Dataset entries
════════
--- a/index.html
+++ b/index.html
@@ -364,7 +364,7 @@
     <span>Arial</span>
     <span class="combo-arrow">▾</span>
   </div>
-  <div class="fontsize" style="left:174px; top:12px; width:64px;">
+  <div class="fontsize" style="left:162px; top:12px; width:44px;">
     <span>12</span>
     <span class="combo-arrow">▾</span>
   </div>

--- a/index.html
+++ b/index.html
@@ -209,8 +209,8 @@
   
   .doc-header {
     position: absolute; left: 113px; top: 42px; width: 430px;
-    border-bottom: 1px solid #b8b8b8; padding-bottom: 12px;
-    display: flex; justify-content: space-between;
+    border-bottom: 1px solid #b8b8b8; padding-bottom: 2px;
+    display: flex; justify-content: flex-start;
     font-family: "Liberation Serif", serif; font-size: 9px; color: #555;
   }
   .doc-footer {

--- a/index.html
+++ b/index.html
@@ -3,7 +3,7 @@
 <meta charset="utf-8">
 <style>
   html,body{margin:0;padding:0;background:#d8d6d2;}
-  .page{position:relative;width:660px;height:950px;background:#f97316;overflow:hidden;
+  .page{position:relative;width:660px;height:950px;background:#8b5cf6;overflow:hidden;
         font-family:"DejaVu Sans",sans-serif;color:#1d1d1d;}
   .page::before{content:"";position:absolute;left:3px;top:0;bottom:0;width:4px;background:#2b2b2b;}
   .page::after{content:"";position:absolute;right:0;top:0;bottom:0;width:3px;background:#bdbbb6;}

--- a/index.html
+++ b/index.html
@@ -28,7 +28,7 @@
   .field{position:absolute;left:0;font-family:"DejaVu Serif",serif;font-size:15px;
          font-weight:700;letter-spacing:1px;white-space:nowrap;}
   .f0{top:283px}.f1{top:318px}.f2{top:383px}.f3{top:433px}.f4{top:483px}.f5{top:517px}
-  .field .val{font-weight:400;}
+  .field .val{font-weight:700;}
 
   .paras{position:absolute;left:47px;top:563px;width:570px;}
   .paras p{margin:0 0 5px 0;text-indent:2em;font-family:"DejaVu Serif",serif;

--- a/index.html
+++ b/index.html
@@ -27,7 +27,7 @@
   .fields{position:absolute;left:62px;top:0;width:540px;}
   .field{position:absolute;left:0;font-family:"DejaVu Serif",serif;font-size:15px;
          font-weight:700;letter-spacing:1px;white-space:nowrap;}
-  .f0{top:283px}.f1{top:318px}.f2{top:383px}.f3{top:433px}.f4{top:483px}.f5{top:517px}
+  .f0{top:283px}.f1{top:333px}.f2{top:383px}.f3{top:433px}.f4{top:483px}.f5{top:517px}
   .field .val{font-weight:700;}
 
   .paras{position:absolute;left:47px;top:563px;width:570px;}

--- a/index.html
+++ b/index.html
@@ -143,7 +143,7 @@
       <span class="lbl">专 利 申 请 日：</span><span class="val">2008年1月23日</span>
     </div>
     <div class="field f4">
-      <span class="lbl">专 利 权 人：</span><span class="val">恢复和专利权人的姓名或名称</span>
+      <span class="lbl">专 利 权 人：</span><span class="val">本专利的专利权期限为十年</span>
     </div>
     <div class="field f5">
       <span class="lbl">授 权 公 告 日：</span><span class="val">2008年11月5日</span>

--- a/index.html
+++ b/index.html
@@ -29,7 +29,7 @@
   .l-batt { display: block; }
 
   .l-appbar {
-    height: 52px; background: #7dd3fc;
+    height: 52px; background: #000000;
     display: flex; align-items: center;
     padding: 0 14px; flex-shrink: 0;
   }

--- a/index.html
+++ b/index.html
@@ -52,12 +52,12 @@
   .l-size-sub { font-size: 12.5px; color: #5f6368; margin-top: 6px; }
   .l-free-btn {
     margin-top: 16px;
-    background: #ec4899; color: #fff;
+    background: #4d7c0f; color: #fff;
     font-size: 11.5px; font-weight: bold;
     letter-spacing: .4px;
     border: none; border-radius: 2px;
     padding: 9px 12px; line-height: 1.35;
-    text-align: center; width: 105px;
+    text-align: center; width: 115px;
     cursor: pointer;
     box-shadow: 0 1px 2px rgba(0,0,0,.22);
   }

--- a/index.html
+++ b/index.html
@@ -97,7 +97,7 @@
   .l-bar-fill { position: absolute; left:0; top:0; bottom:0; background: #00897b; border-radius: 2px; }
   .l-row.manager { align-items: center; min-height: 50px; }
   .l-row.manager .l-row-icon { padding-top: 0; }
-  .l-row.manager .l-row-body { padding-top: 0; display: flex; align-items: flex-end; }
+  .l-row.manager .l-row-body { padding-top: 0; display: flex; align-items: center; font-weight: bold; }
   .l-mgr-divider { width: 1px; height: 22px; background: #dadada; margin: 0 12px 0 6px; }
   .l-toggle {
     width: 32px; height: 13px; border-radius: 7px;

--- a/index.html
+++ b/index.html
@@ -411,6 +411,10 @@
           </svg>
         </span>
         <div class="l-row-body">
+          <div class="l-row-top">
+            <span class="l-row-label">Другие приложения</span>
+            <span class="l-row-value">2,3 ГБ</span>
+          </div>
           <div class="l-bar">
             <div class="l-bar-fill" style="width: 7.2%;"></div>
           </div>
════════
#### [EXERCISE INSTRUCTIONS]
Copy out each line of the data that holds the string "text".

#### [TASK SOLUTION]
   .paras p{margin:0 0 5px 0;text-indent:2em;font-family:"DejaVu Serif",serif;
-    text-align: center; width: 105px;
+    text-align: center; width: 115px;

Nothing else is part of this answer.